Boot directory is the directory from which your computer boots up. It contains the operating system files that are used to start your computer. Powershell can be used to find the boot directory of a computer. Using a single Powershell cmdlet, you can find the boot directory of a computer.
Below, we look at three ways by which you can find the boot directory of a computer using Powershell.
Find boot directory using WMIC command
The bootable directory of a computer can be found using the wmic command. The WMIC command to get boot directory of a computer is:
This command brings up all the boot directory information as per the screenshot below.
Personally speaking, I find WMI Object a better way to find the boot directory on a computer. Alternatively, you can use the CIM Instance method to find the boot directory of a computer.
Find boot directory using WMI Object method in Powershell
WMI Object method can be used to find the boot directory on a computer. The exact command for finding the boot directory of a computer is shared below:
get-wmiobject win32_bootconfiguration | Select Name, BootDirectory, Description
The WMI Object method makes use of the Win32_bootconfiguration class to fetch all the details pertaining to the boot configuration of the computer. For our specific requirements, we are collecting the boot directory and the partition information for boot files on the computer.
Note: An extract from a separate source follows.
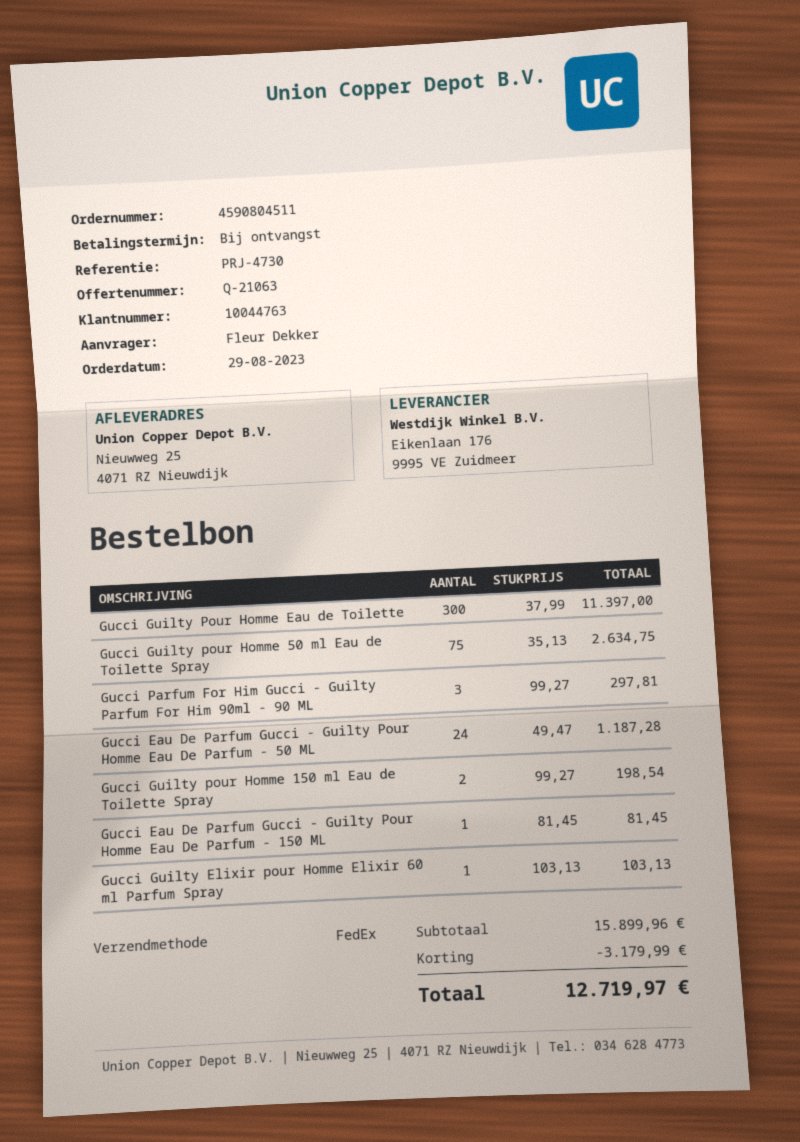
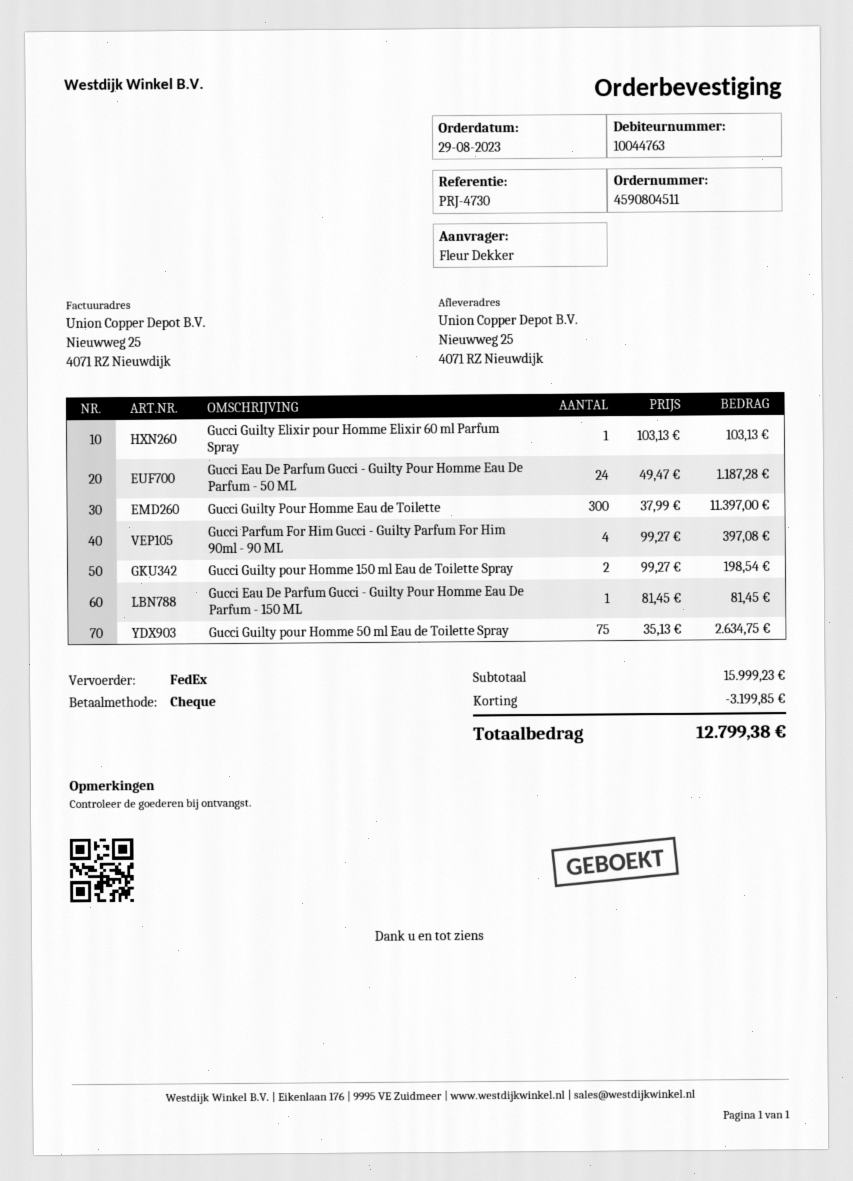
Gucci Parfum For Him Gucci - Guilty Parfum For Him 90ml - 90 ML: 3 x 99.27 = 297.81 -> 4 x 99.27 = 397.08
subtotal: 15899.96 -> 15999.23
discount: 3179.99 -> 3199.85
total: 12719.97 -> 12799.38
The output of this command is represented below as a screenshot reference.
Find boot directory using CIM Instance in Powershell
The CIM Instance method also makes use of the Win32_bootconfiguration class to find boot directory information on a computer. In more ways than one, the CIM Instance method is similar to the WMI Object method.
The exact command to find the boot directory on a computer is shared below:
Get-CimInstance win32_bootconfiguration | Select Name, BootDirectory, Description
The output of this command is represented below in the screenshot.
You can see that the command output of the CIM Instance and WMI Object cmdlet for Win32_bootconfiguration are similar.
As part of the command output, we get the boot directory and partition information of the disk from which we are booting up. We see that the boot partition corresponds to the first partition on the first hard drive of this computer.
These commands can be used to find the boot directory of a local or remote computer. For remote computers, we do suggest using Powershell to create a remote connection. Once you are connected to the remote computer using the PSExec session, you can run any of these commands locally to fetch the boot directory on the specific system.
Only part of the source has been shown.